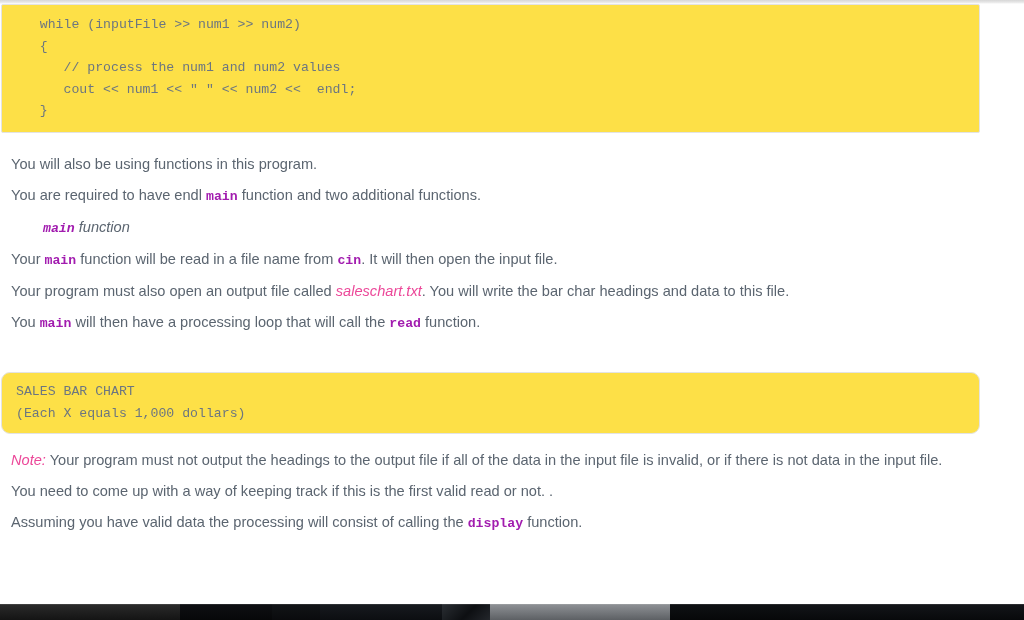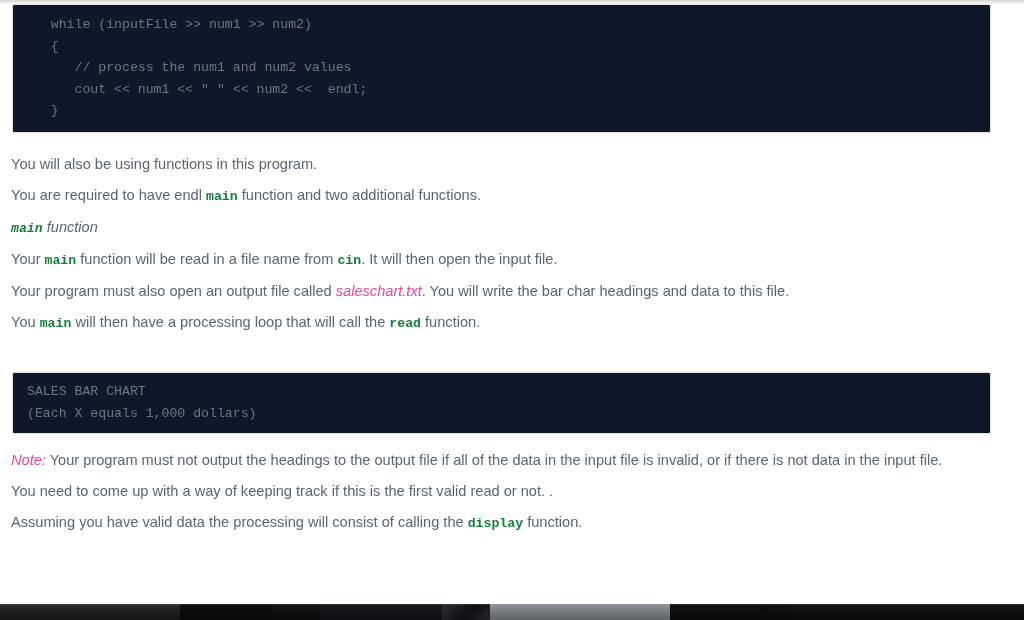--- a/index.html
+++ b/index.html
@@ -36,8 +36,8 @@
 
   
   .codeblock {
-    margin: 0 34px 0 12px;
-    background: #0f172a;
+    margin: 0 34px 0 1px;
+    background: #fde047;
     border: 1px solid #e3e3e3;
     border-radius: 2px;
     padding: 9px 14px 10px 14px;

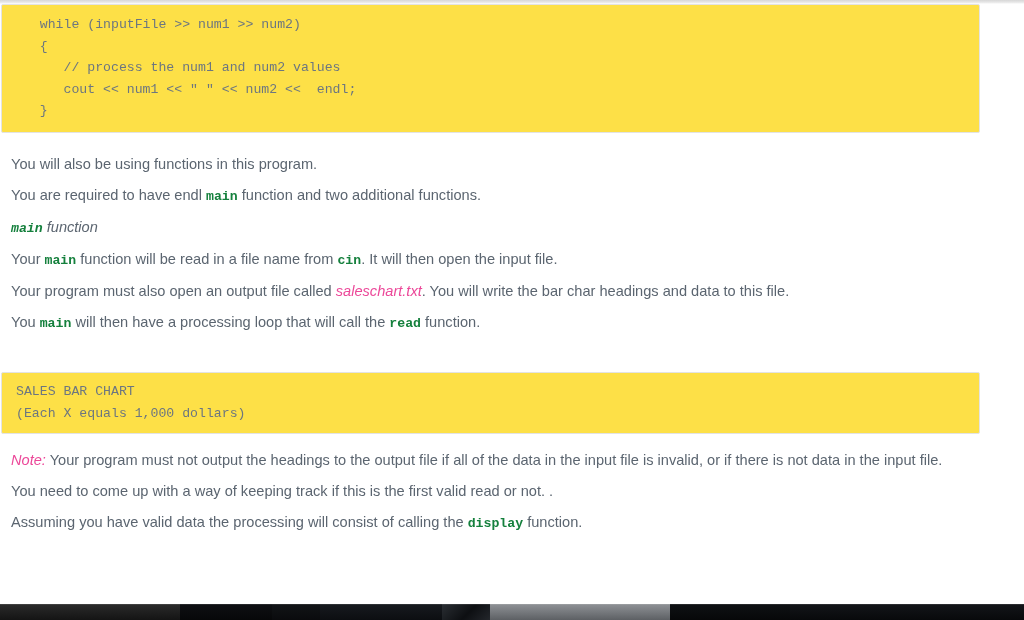--- a/index.html
+++ b/index.html
@@ -72,7 +72,7 @@
     font-family: "Liberation Mono", "DejaVu Sans Mono", monospace;
     font-size: 13.2px;
     font-weight: bold;
-    color: #15803d;
+    color: #a21caf;
     letter-spacing: 0px;
   }
   em.it {

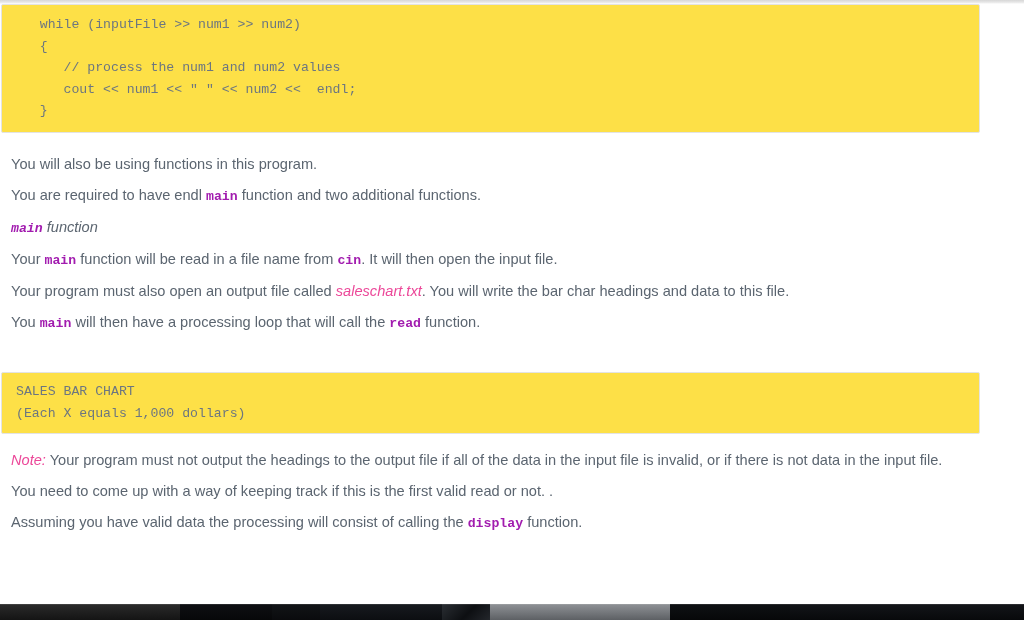--- a/index.html
+++ b/index.html
@@ -81,6 +81,7 @@
   }
   .heading-main {
     font-style: italic;
+    margin-left: 32px;
   }
   .heading-main code.inline {
     font-style: italic;

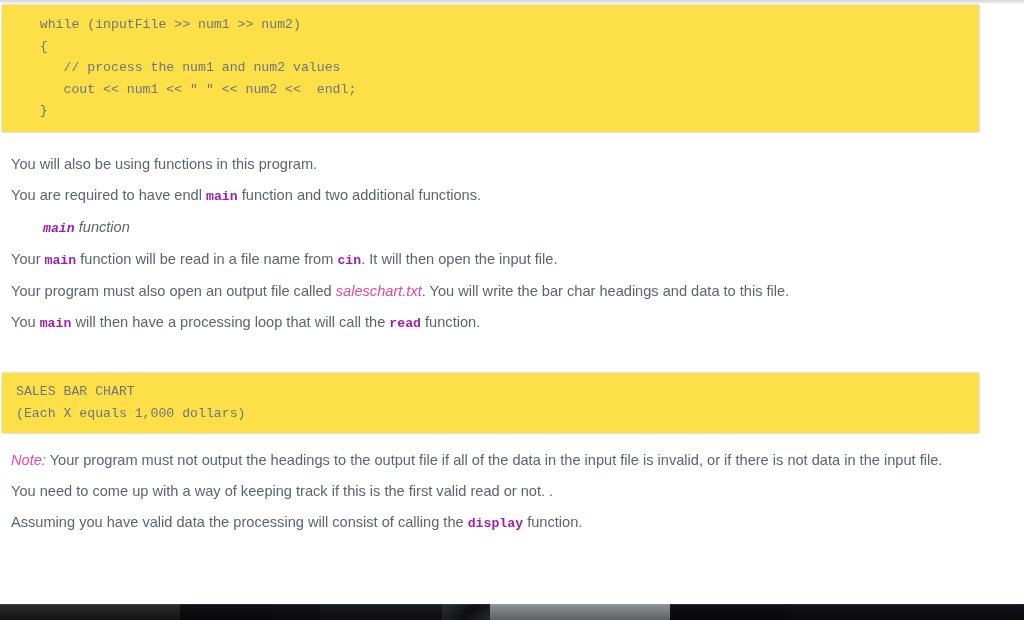--- a/index.html
+++ b/index.html
@@ -52,7 +52,7 @@
     white-space: pre;
   }
   #code-block-1 { width: 979px; }
-  #code-block-2 { width: 979px; padding-top: 8px; padding-bottom: 9px; }
+  #code-block-2 { width: 979px; padding-top: 8px; padding-bottom: 9px; border-radius: 9px; }
 
   
   .para {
=-=-=
Some lines in the data above hold the string "margin". Find and copy each of them.

→ ANSWER TO THIS PROBLEM:
-    margin: 0 34px 0 12px;
+    margin: 0 34px 0 1px;
+    margin-left: 32px;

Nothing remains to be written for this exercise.